Тётушка раздвигает колени и, возложив обе ладони на промежность панталон, пальцами слегка раздвигает разрез на нём, хорошо теперь мною видимый. Очевидно, на это последнее её движение обращает внимание и Георгий. Он протягивает туда свою руку, а она обхватывает его за шею и притягивает к себе. Они снова целуются, а спустя какое-то время он помещает свои колени между её бёдрами, приспускает брюки, опять склоняется над нею, просовывает под себя левую руку (он, как и я, левша), приподнимает оголённый зад и начинает поступательно-возвратные движения, которые я уже имел удовольствие наблюдать сегодня утром. Сперва они были очень резкими, но далее становятся сравнительно размеренными и длятся довольно долго. Настолько долго, что мне стало казаться, и конца-то им не будет. А что же тётушка? Она лежит, распластавшись под ним, раскинув руки в стороны и устремив свой взгляд куда-то вверх. Мне даже пару раз пришла в голову мысль, а не на меня ли она взирает? Я успокаиваю себя тем, что укрылся весьма тщательно и обнаружить меня можно только зная, что я где-то тут, на дереве, сижу...

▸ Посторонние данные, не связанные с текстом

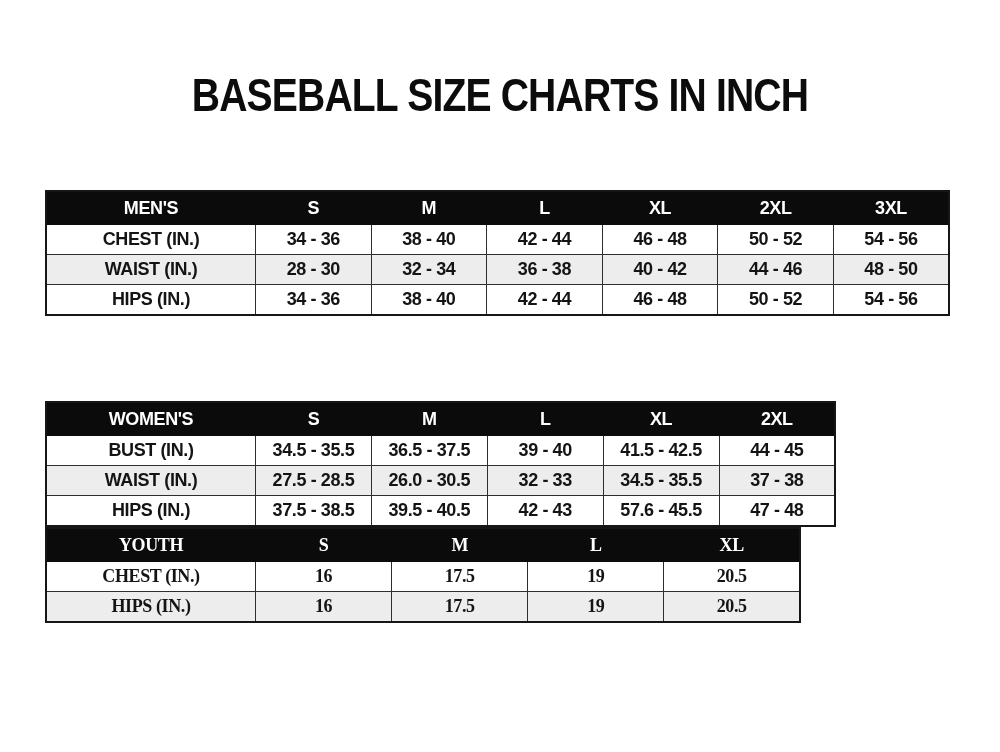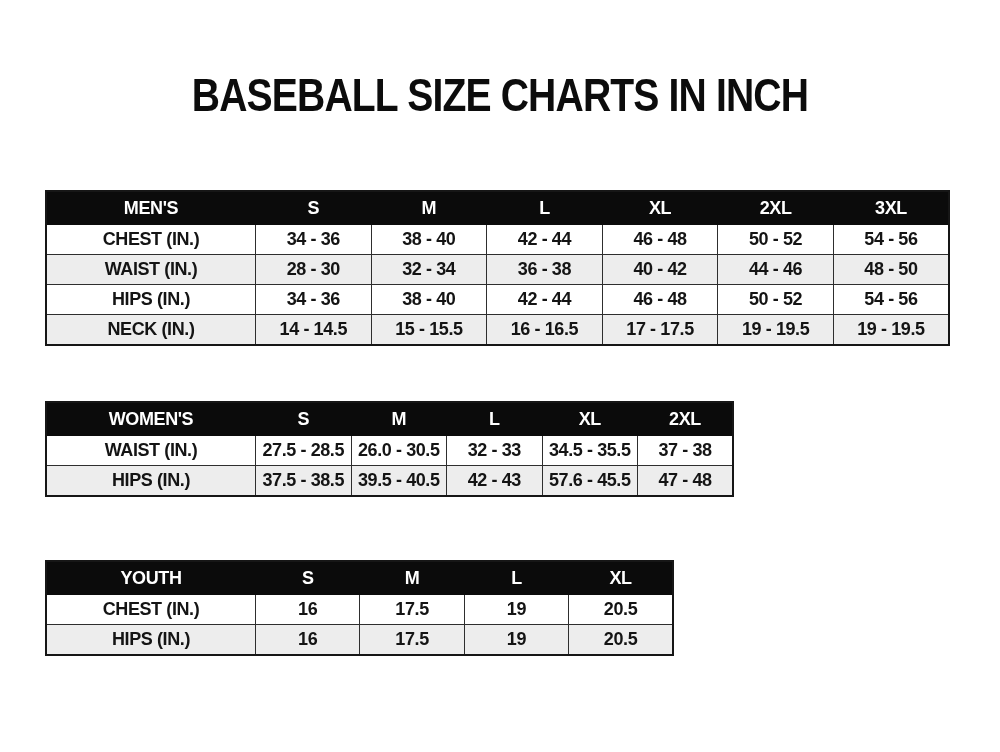--- a/index.html
+++ b/index.html
@@ -31,22 +31,22 @@
   }
   table.size-table {
     position: absolute;
     left: 45px;
     border-collapse: collapse;
     table-layout: fixed;
     border: 2px solid #161616;
     background: #ffffff;
   }
   table.size-table.mens   { top: 190px; width: 905px; border-radius: 20px; }
-  table.size-table.womens { top: 401px; width: 689px; }
-  table.size-table.youth  { top: 560px; width: 629px; }
+  table.size-table.womens { top: 401px; width: 791px; }
+  table.size-table.youth  { top: 527px; width: 756px; font-family: Liberation Serif, serif; }
 
   .size-table th, .size-table td {
     border: 1px solid #2e2e2e;
     text-align: center;
     vertical-align: middle;
     padding: 0;
     font-weight: 700;
     letter-spacing: -0.4px;
     overflow: hidden;
     white-space: nowrap;
@@ -109,44 +109,43 @@
         </tr>
         <tr>
           <td>HIPS (IN.)</td>
           <td>34 - 36</td>
           <td>38 - 40</td>
           <td>42 - 44</td>
           <td>46 - 48</td>
           <td>50 - 52</td>
           <td>54 - 56</td>
         </tr>
-        <tr>
-          <td>NECK (IN.)</td>
-          <td>14 - 14.5</td>
-          <td>15 - 15.5</td>
-          <td>16 - 16.5</td>
-          <td>17 - 17.5</td>
-          <td>19 - 19.5</td>
-          <td>19 - 19.5</td>
-        </tr>
       </tbody>
   </table>
 
   <table class="size-table womens">
     <thead>
       <tr>
           <th>WOMEN'S</th>
           <th>S</th>
           <th>M</th>
           <th>L</th>
           <th>XL</th>
           <th>2XL</th>
         </tr>
     </thead>
     <tbody>
+        <tr>
+          <td>BUST (IN.)</td>
+          <td>34.5 - 35.5</td>
+          <td>36.5 - 37.5</td>
+          <td>39 - 40</td>
+          <td>41.5 - 42.5</td>
+          <td>44 - 45</td>
+        </tr>
         <tr>
           <td>WAIST (IN.)</td>
           <td>27.5 - 28.5</td>
           <td>26.0 - 30.5</td>
           <td>32 - 33</td>
           <td>34.5 - 35.5</td>
           <td>37 - 38</td>
         </tr>
         <tr>
           <td>HIPS (IN.)</td>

Но вот Георгий зачем-то просовывает свои ладони под её задницу, а мах собственного зада усиливает... Ещё несколько секунд, и он, прохрипев что-то ей в ухо, замирает, тогда как тётушка сжимает его в своих объятиях. Так они лежат несколько минут, после чего она выпрямляет ноги в коленках и движением рук показывает ему, что он может оставить её, что он и делает, опрокидываясь на спину.
— Ну и прелесть же ты! — говорит он, также как и она, смотря куда-то вверх.